Stored data entries
= Beginning of Section =
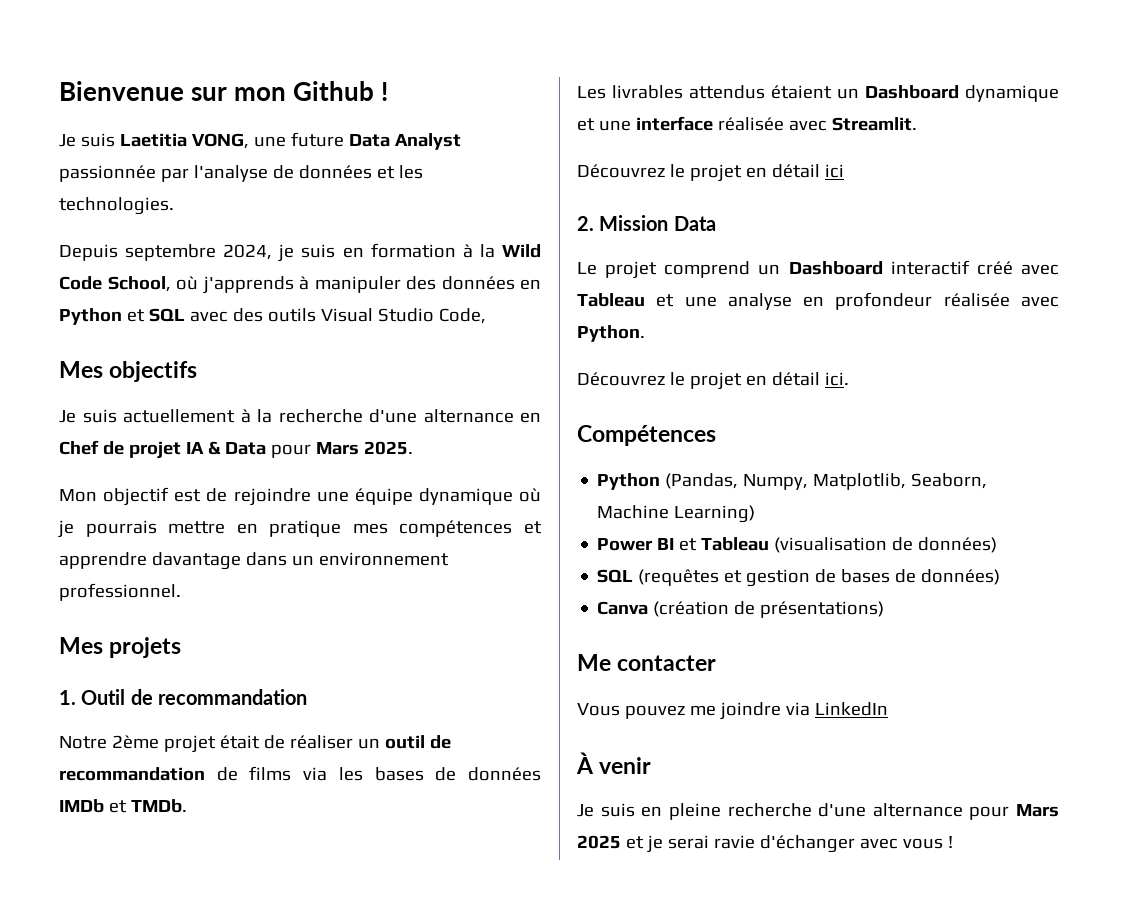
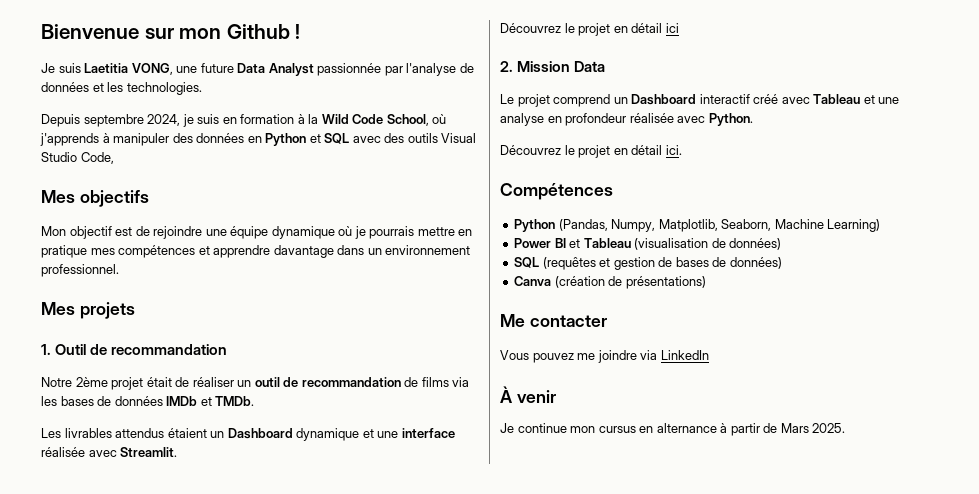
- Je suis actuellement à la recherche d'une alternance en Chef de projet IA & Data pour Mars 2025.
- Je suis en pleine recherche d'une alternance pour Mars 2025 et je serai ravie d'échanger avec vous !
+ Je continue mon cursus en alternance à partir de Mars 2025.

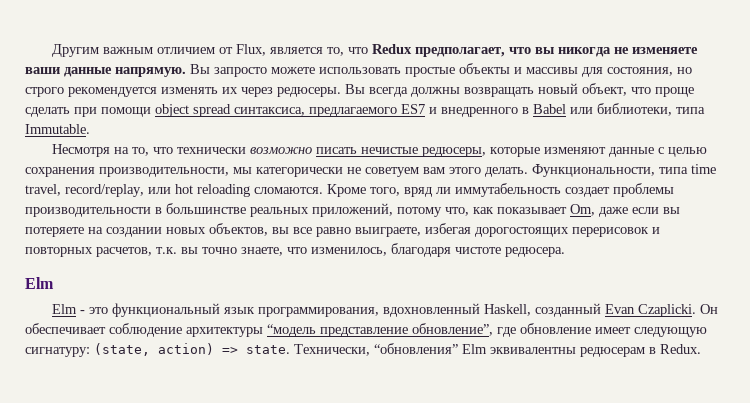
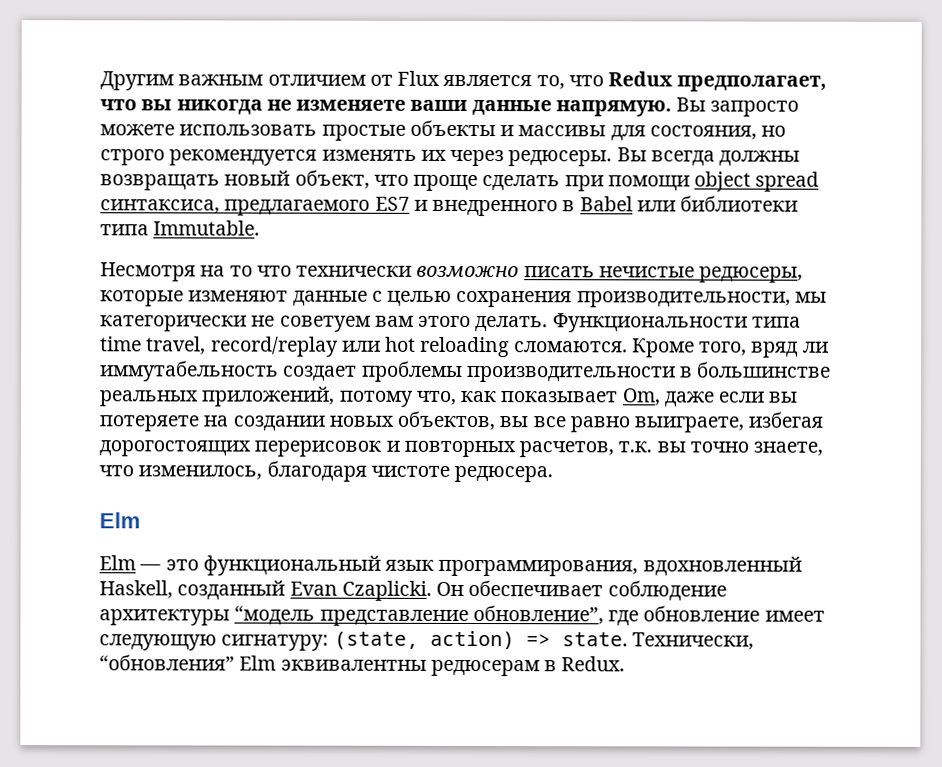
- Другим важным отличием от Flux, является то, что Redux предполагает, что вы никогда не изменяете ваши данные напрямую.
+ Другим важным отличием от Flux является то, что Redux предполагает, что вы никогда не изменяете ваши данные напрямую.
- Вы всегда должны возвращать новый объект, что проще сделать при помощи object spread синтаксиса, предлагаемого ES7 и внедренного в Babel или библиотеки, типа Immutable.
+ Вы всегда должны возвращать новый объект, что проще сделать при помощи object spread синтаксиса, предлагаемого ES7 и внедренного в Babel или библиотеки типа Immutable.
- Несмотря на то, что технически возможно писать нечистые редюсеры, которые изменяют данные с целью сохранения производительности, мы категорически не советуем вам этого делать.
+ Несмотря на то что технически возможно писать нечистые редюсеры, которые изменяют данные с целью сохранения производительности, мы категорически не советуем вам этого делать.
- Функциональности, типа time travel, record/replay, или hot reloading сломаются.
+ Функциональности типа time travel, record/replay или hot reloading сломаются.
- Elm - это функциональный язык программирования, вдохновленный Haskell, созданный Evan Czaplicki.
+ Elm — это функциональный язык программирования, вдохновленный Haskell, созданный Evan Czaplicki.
= End of Section =
> What to produce
Using the records given above, list every line that includes the word "созданный".

> Result
- Elm - это функциональный язык программирования, вдохновленный Haskell, созданный Evan Czaplicki.
+ Elm — это функциональный язык программирования, вдохновленный Haskell, созданный Evan Czaplicki.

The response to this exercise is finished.